Zerin’s data on KLCC property values, based on asking prices, are now averaging RM700 to RM1,100 psf. Yap says that unlike the other markets in Malaysia, foreign investors make up about 31% of the KLCC market and when the subprime crisis hit Singapore and Hong Kong late last year, speculative buyers from these countries started cashing out but selling has slowed from last October.

“I think prices have bottomed out. Interest in KLCC has been rising again since the beginning of the year. We noticed many opportunistic buyers, both local and foreign, trying to purchase condos not just in KLCC but also in Sentul and Mont’Kiara,” says Yap, adding that these buyers could also be motivated by the lower interest rates.

Although more investors from countries like Iran, Iraq, Pakistan, Sri Lanka, India and China are scouting around for buys, the market is still very much locally driven. In fact, Yap says most existing developments enjoy good occupancy, at an average of 60% to 70%.

Zerin estimates the current supply of KLCC condos at about 4,000, with new supply of those under construction at about 3,700. New launches may be delayed considering the current economy.

A real estate agent familiar with the KLCC condo market, Elaine Chong of Oriental Realty, says current asking prices vary with the projects. She says some are seeing a 5% to 10% dip while others have gone down by more than 30%.

Chong says there is a project where units went as high as RM2,500 psf early last year but are now available for less than RM1,800 psf (units in Marc Residences, which used to be priced from RM1,300 to RM1,400 psf, are now on the market at below RM1,000 psf), she says.

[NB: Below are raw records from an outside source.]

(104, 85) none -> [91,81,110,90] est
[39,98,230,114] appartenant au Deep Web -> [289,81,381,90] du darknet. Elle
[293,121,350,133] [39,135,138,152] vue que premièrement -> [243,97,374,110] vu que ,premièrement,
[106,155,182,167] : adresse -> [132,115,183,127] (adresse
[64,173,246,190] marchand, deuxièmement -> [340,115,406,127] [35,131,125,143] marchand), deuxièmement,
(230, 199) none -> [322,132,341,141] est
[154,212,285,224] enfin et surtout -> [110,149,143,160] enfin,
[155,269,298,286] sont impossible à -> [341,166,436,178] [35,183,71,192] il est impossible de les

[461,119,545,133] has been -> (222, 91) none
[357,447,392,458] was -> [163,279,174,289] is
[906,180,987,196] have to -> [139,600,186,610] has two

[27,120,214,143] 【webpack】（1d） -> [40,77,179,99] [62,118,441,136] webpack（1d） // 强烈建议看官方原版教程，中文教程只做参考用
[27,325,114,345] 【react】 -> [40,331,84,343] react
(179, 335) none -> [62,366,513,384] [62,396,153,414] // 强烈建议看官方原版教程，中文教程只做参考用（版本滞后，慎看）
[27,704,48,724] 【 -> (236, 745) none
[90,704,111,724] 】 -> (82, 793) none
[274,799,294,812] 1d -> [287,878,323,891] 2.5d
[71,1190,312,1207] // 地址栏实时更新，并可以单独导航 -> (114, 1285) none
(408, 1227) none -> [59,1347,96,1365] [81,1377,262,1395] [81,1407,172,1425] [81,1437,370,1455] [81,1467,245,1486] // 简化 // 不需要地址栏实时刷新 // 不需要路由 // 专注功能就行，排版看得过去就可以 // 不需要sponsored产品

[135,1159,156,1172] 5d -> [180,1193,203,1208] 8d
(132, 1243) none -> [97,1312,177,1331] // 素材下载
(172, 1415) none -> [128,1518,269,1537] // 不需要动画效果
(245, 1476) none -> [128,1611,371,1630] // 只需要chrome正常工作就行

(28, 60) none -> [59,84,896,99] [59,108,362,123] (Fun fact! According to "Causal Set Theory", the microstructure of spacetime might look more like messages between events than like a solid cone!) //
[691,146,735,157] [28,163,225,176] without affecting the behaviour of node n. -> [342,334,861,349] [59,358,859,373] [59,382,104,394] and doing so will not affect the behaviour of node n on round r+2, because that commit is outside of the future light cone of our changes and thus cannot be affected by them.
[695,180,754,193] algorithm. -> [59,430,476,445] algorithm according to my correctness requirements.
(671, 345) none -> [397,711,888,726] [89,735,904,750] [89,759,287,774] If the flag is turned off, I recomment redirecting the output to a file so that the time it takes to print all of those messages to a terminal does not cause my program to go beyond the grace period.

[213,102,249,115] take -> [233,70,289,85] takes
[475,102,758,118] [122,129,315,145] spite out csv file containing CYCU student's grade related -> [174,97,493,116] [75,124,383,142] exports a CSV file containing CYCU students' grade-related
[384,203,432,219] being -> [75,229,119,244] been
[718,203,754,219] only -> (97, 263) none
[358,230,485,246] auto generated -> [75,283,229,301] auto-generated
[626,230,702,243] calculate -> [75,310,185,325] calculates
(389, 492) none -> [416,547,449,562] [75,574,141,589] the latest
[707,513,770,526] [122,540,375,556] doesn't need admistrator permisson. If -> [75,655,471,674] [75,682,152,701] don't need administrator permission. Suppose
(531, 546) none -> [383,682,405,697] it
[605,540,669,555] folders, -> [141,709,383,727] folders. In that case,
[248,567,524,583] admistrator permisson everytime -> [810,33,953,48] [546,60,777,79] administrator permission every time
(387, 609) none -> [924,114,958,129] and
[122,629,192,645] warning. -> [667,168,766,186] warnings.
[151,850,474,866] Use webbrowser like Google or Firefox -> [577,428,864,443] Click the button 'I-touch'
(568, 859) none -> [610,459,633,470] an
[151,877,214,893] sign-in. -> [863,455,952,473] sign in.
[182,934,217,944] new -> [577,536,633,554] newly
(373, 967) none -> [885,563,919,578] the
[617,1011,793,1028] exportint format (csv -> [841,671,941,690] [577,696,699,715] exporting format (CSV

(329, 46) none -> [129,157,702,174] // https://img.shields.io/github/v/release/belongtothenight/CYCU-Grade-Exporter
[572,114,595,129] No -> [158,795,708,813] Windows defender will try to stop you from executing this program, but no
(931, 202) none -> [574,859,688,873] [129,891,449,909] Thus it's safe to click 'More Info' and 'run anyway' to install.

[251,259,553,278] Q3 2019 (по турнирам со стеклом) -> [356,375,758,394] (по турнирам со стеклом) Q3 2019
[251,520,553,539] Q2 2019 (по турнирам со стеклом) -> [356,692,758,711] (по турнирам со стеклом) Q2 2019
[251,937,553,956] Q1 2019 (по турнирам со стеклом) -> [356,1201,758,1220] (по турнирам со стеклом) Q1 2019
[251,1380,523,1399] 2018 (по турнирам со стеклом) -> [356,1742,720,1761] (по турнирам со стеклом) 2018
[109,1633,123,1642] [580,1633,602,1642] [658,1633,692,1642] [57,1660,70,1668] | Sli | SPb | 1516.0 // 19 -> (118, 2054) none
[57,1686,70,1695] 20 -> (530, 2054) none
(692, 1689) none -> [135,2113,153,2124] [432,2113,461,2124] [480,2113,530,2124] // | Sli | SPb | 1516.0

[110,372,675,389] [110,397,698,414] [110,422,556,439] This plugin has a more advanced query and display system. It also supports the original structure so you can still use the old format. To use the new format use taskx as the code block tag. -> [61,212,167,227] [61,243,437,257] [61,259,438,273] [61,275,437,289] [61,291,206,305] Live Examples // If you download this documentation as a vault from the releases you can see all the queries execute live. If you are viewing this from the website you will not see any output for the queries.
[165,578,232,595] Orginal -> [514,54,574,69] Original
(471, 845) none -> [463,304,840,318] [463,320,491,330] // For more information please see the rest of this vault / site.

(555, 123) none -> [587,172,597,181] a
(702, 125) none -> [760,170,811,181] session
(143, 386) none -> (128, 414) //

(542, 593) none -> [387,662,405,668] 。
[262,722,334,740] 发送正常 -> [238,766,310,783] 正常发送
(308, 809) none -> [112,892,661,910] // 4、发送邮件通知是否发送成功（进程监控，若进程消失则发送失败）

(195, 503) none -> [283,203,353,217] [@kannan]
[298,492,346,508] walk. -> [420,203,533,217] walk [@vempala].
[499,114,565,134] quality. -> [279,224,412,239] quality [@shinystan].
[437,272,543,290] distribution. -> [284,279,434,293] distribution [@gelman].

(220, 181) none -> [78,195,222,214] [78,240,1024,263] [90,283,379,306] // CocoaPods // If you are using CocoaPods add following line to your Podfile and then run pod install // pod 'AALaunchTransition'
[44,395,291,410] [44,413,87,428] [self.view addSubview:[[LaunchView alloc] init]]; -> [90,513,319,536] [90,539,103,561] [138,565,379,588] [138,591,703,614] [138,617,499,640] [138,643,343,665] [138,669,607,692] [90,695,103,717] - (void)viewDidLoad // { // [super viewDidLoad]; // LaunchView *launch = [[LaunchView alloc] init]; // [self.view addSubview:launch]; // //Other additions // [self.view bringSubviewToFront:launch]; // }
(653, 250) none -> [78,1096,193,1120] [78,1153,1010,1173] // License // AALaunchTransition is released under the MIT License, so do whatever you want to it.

“I know a number of foreign investors who own 10 to 20 units in the KLCC area. In fact, there is an investor who owns more than 100 condos here so these are the kind of investors who are waiting to sell as long as they can earn a profit,” she adds.

However, Chong too is seeing signs of investors returning to the market to bargain hunt. “The market right now is a willing-buyer willing-seller market. Before the crisis, sellers were rather stuck up, with some refusing to sell at anything less than the asking price,” she says, adding that the KLCC condo market will undergo further correction in the next four to six months.

This article appeared in City & Country, the property pullout of The Edge Malaysia, Issue 745, March 9-15, 2009.